More from Julius Blumfeld

In this week’s Spectator, James Tooley writes of the remarkable success of private education in Africa and India. And he’s not talking about schooling for the elite. These are schools for people who, by our standards, are very poor indeed. The figures are remarkable. Apparently 45% of Ghanaian children go to private school and in Hyderabad the figure is 61 per cent. According to Tooley, this is happening in many parts of Africa and India – all in response to the abject failure of the State education system in those parts of the world.

Why, then, has nothing of the sort emerged here? After all, our State education system is also a shambles and British parents presumably value education no less than parents in Africa or India.

A political culture in which fee-paying schools are regarded as morally reprehensible doesn’t help. No doubt there are also many to whom it would simply not occur to pay for something the Government gives them for nothing. But even allowing for that, my guess is that there are still plenty of people who would willingly stump up a few quid a week to get a half-way decent education for their kids.

The real problem is cost. It‘s just too expensive for most people to send their children to private schools. But why is it so expensive? Teachers are not highly paid and you don’t need much space to start a small school. A church hall ought to do. Or even just a large room in a house. So where are all the small, cheap private schools á la Ghana or Hyderabad?

The problem, I suspect, is that the private school business is one of the most heavily regulated industries in the country. As a result, opening a new private school is rarely economic at any price that would make it affordable to the majority of people. And this doesn’t just apply to would-be competitors to Eton. The 2002 Education Act decrees that that an independent school is one with five or more pupils. So if you want to start a little private school with five children, the State piles on a mountain of regulations and if you don’t comply with them, you’ll be shut down or locked up.

So there it is. The State takes over education, makes a complete dog’s breakfast of it and then makes it impossible for anybody else to compete.
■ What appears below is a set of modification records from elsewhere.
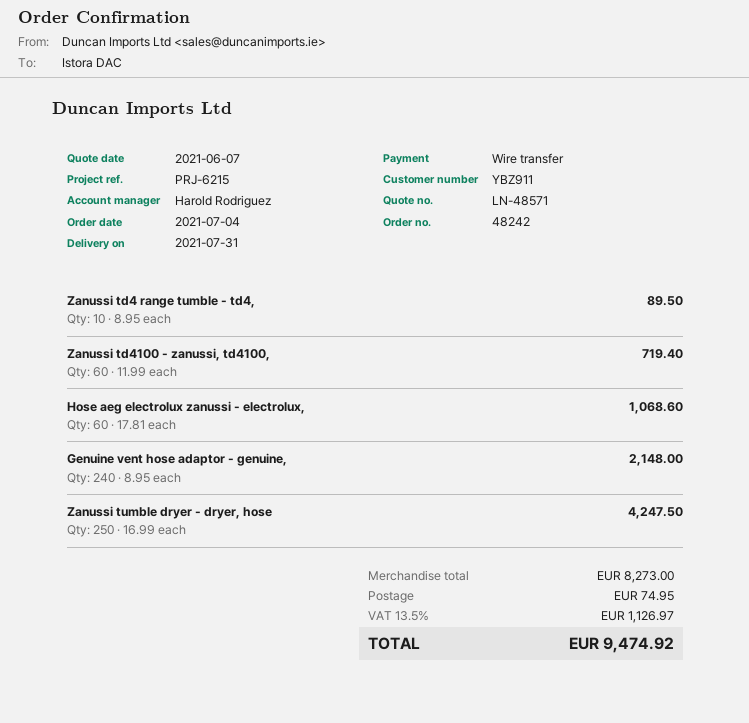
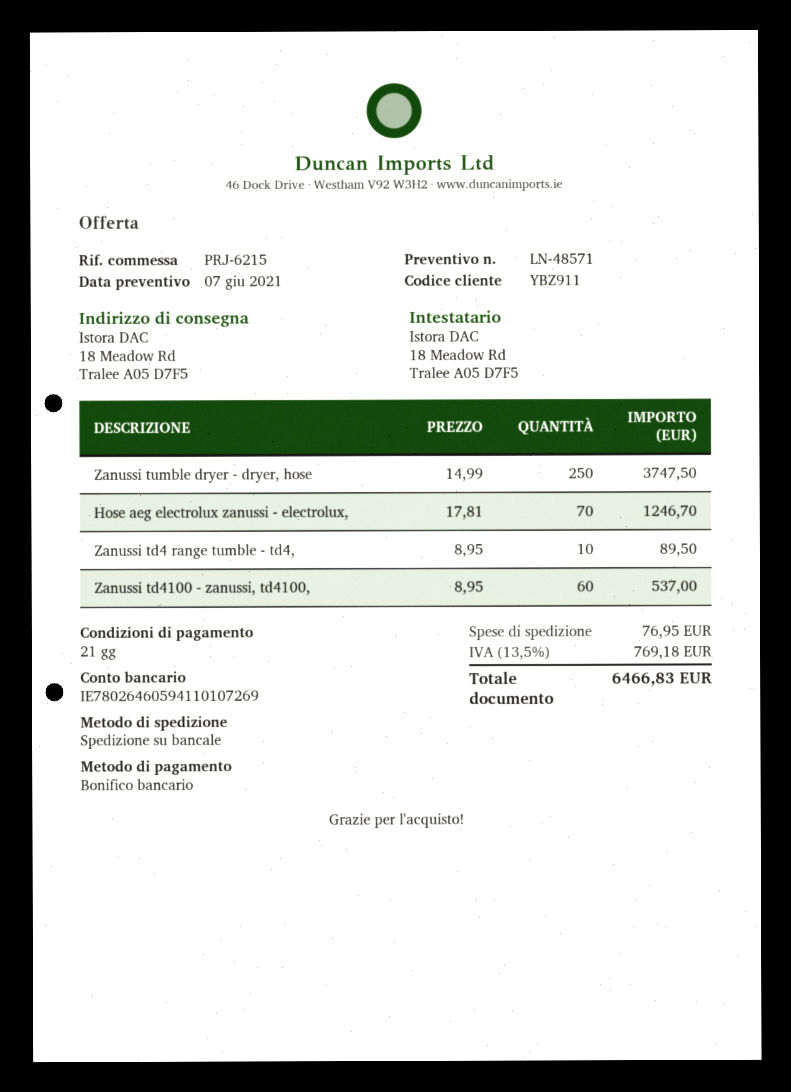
Zanussi td4100 - zanussi, td4100,: 60 x 11.99 = 719.40 -> 60 x 8.95 = 537.00
Hose aeg electrolux zanussi - electrolux,: 60 x 17.81 = 1068.60 -> 70 x 17.81 = 1246.70
Genuine vent hose adaptor - genuine,: 240 x 8.95 = 2148.00 -> none
Zanussi tumble dryer - dryer, hose: 250 x 16.99 = 4247.50 -> 250 x 14.99 = 3747.50
shipping: 74.95 -> 76.95
tax: 13.5% = 1126.97 -> 13.5% = 769.18
total: 9474.92 -> 6466.83

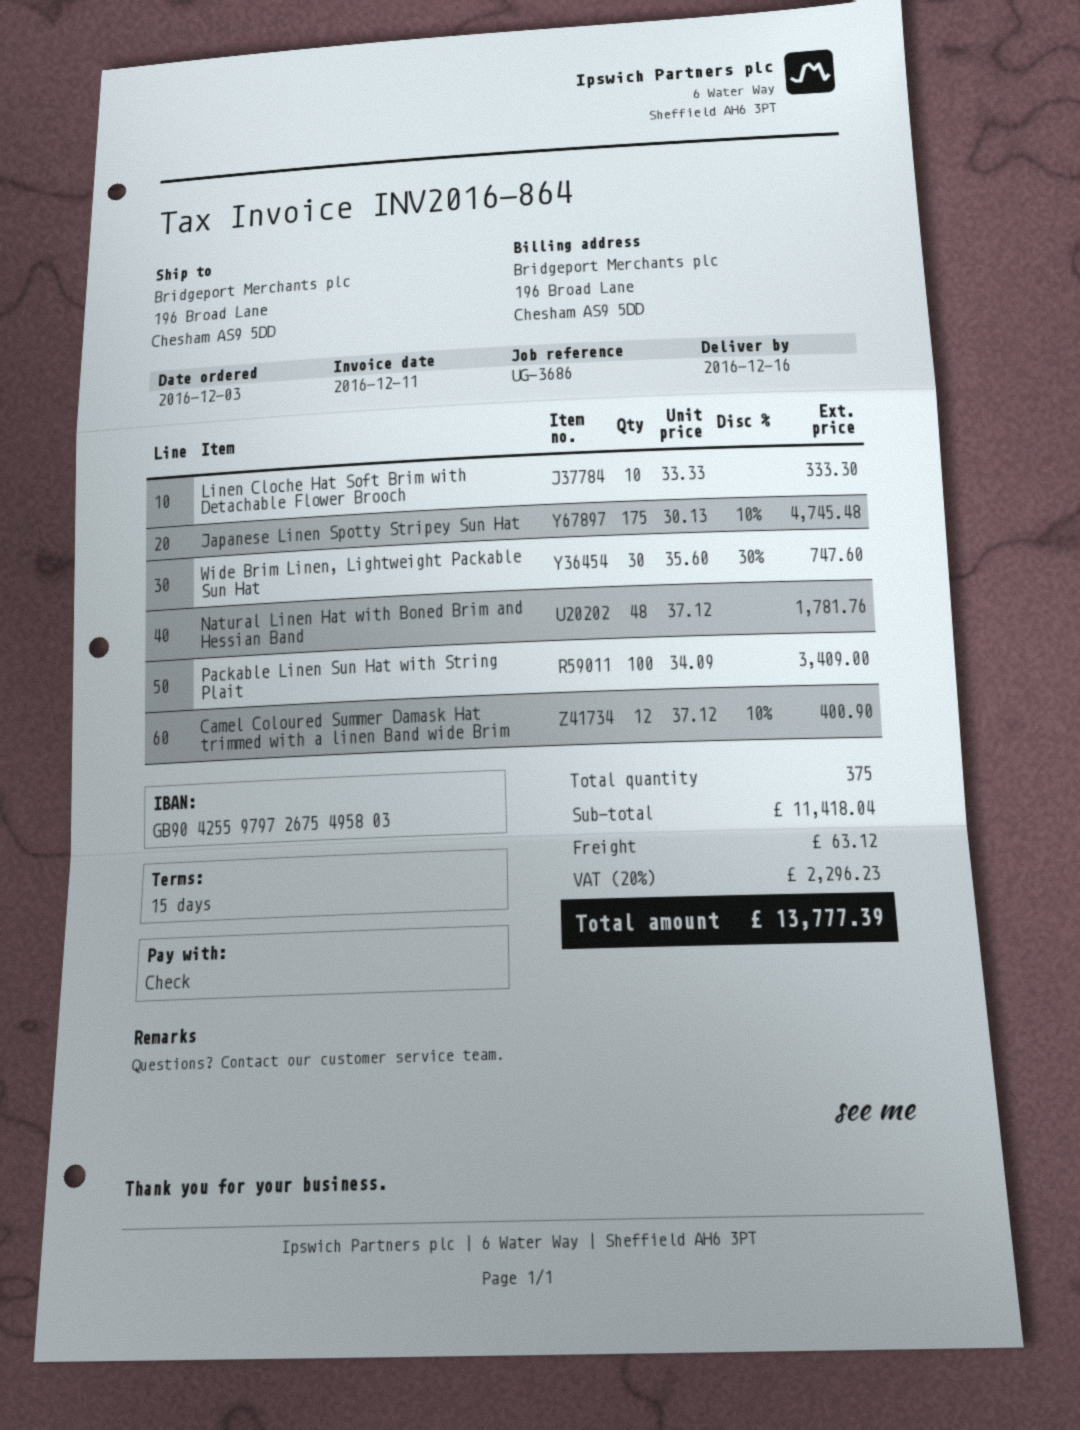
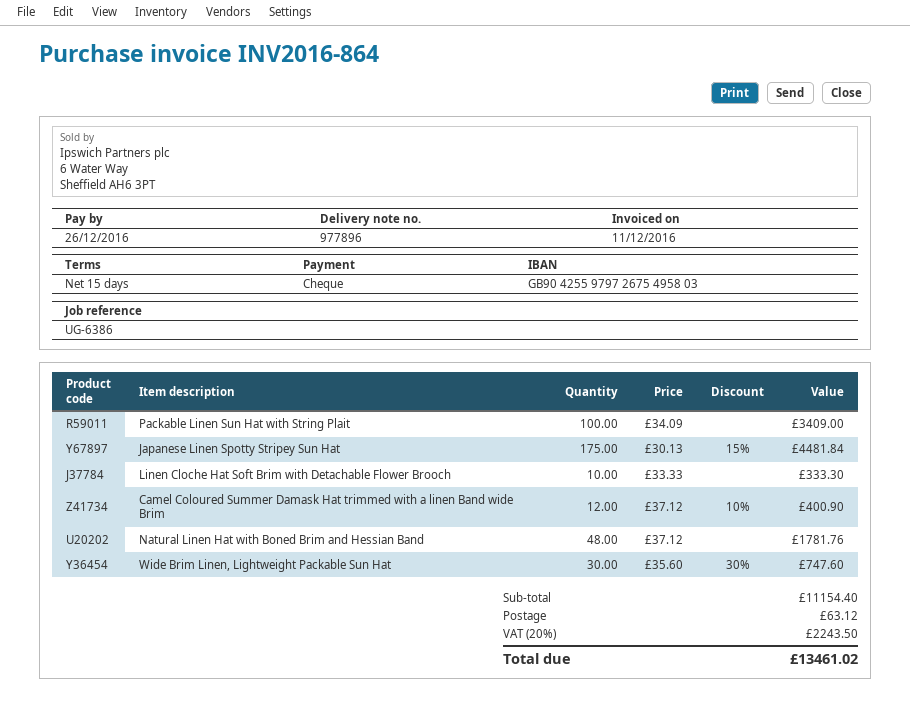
reference: UG-3686 -> UG-6386
Japanese Linen Spotty Stripey Sun Hat: 175 x 30.13 - 10% = 4745.48 -> 175 x 30.13 - 15% = 4481.84
subtotal: 11418.04 -> 11154.40
tax: 20% = 2296.23 -> 20% = 2243.50
total: 13777.39 -> 13461.02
There’s no law that actually says “small cheap private schools are hereby banned”. But there might as well be.

Julius

Posted by Brian Micklethwait at 12:25 AM
Category: Free market reforms
[0]
Comments

MESSA EDUCATION CENTER

P.O.BOX 273

MWANZA-TANZANIA

EAST AFRICA

18February,2004

Dear Sir/Madam,

RE: NEEDING ASSISTANCE

I have the great honour to write to you for the purpose of needing assistance in the Education project especially for the orphans that we have at our center.

Messa Education Centre, is a Centre, which is basically a Nursery and Primary school (English Medium).

Right now we have 59 children of whchi 18 are orphans who are in Kindergarten class, we have started enrollment for the standard one and two right from this month.

The school has two rooms for offices, two classrooms, a store and other building under construction also there is a big playground.

We expect the school to be Day and board when we accomplish constructions of buildings, please advice us on anything about developing a fruitful education for children.I am humbly asking for assistance being a loan or anything in order to meet basic requirements. We have already prepared a school project proposal, which is ready to be submitted to you if required.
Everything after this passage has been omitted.